Wünschen sich Menschen ein Haustier, gehen manche dafür in ein Tierheim. Dort werden Mitarbeitende zunehmend angegriffen und beleidigt, wenn sie eine Vermittlung ablehnen. Die Corona-Pandemie hat das verschärft.
Ein Tierheim ist kein Supermarkt. So zitiert der Deutsche Tierschutzbund seinen Präsidenten Thomas Schröder. Immer öfter würden die Tierheimen hingegen von Interessierten berichten, die erwarten würden, sich mal eben einen Hund, eine Katze oder ein anderes Haustier dort wie eine Ware im Supermarkt auszusuchen, um das Tierheim quasi sofort mit dem neuen Haustier zu verlassen.
Machen ihnen die Mitarbeitenden im Tierheim klar, dass es für eine Vermittlung mehr brauche, reagieren einige der Interessierten mit Kritik und Unverständnis bis hin zu Drohungen.
Kristina Berchtold vom Tierheim München erlebt das nahe zu täglich.
"Es kann zermürbend sein, wenn man sich für die gute Sache aufopfert und dann solch böser Kritik und Anfeindungen ausgesetzt ist.

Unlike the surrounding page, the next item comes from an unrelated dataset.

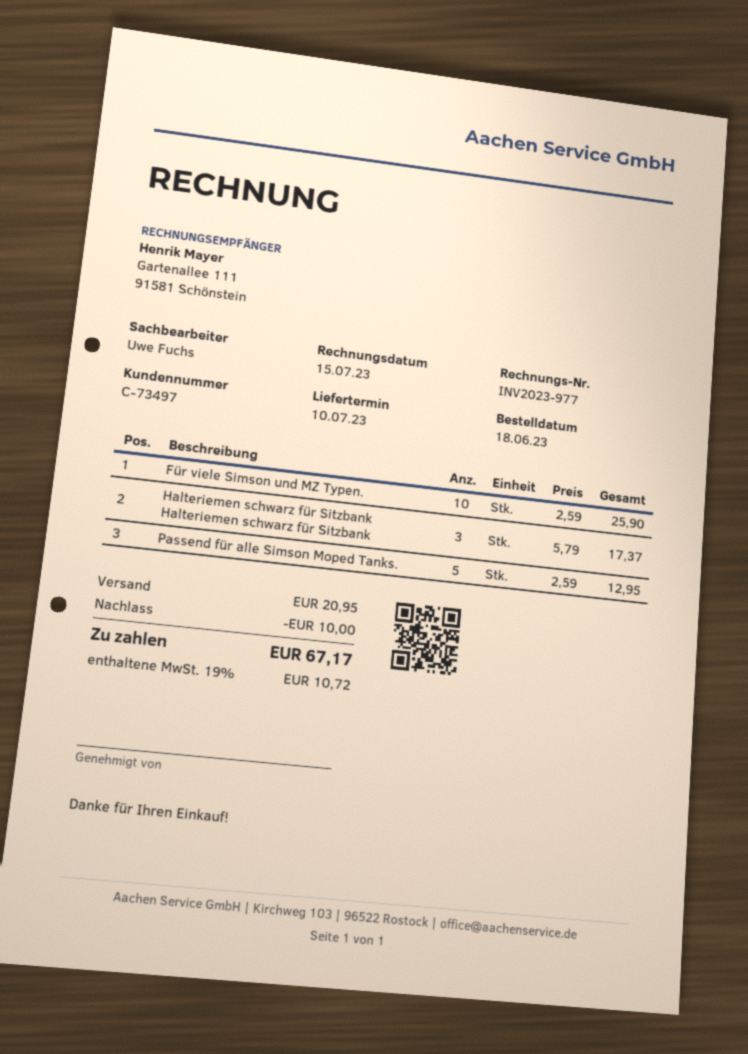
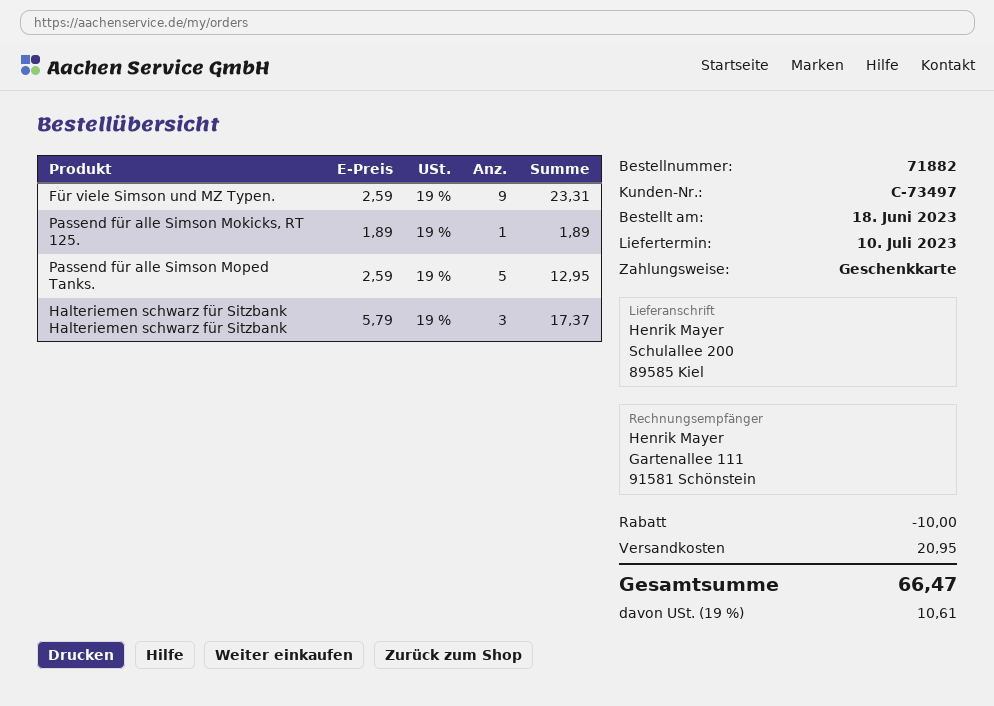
Für viele Simson und MZ Typen.: 10 x 2.59 = 25.90 -> 9 x 2.59 = 23.31
Passend für alle Simson Mokicks, RT 125.: none -> 1 x 1.89 = 1.89
tax: 19% = 10.72 -> 19% = 10.61
total: 67.17 -> 66.47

Da fließen auch mal Tränen."
Kristina Berchtold vermutet hinter dem Wunsch dieser Menschen nach einem Haustier oft Langeweile oder Einsamkeit. Der Hund, die Katze oder das Kaninchen soll ihnen dann als emotionaler Beistand dienen, erklärt sie. Die Corona-Pandemie habe das noch einmal verstärkt.
Haustiere als Kompensation
Das zeigen auch die Zahlen: Alleine bei der Haustier-Registrierung Tasso wurden 2020 mehr als zehn Prozent mehr Hunde und Katzen angemeldet als im Jahr davor: Waren es 2019 insgesamt 735.500 der Tiere, hat sich die Zahl der Neuregistrierungen ein Jahr später auf 824.600 erhöht.
Wie viele Haustiere tatsächlich angeschafft wurden, ist wegen illegaler Verkäufe oder Privatverkäufe schwer mit Zahlen belegbar. Laut des Deutschen Tierschutzbundes kam es in der Pandemie zu einem Haustierboom.
Andrang auf Hundewelpen
Nehmen die Tierheime zudem Hundewelpen auf, ist der Andrang dort besonders groß, sagt Lea Schmitz vom Tierschutzbund. Vor allem dann, wenn in den Schlagzeilen etwas über einen illegalen Hundetransport aus dem Ausland steht, den die Polizei beschlagnahmt hat.
Viele dieser Tiere würden nach der Neuaufnahme aber erst einmal in Quarantäne kommen, weil sie etwa von Parasiten befallen sind oder Viruserkrankungen haben. Auch sind die Besitzansprüche anfangs häufig unklar, erklärt sie. Das bedeutet: Interessierten sollte klar sein, dass eine Vermittlung der Tiere in erster Linie Zeit braucht.
Vermittlung braucht Zeit
Zumal es darum geht, die Tiere nachhaltig zu vermitteln, sagt Martina Höng vom Tierheim Hersbruck. Fühlt sich das Tier bei den Interessierten wohl? Kommen sie mit dem Tier klar und wissen sie, welche Bedürfnisse es hat? Faktoren wie diese überprüfen die Mitarbeitenden vor einer Vermittlung.
"Wir wollen, dass es ein schönes Zusammenleben für den Hund und auch für den Menschen wird."
Elena Čujić vom Tierheim Lübeck bekommt hingegen oft mit, dass manche Menschen den Anspruch haben, ein Tier aus dem Tierschutz zu adoptieren, das bereits erzogen und kerngesund ist, damit ihre Pflege wenig zeitintensiv ist. Wobei es gerade Zeit, Geduld und das richtige Know-how über das neue Haustier braucht.
Die Bedürfnisse des Tieres kennen
Hinweise geben hier die Steckbriefe der jeweiligen Tiere. Darüber hinaus ist auch eine ausführliche Recherche über die Tierart und ihre Bedürfnisse essenziell. Und dann kommt noch die Einschätzung der Mitarbeitenden im Tierheim dazu. Weil sie die Tiere jeden Tag erleben, wissen sie, was die Tiere brauchen, so Martina Höng.
"Wir Tierpfleger kennen diese Tiere. Wir sind tagtäglich mit ihnen zusammen, und wir wissen, was ihnen guttut und was nicht."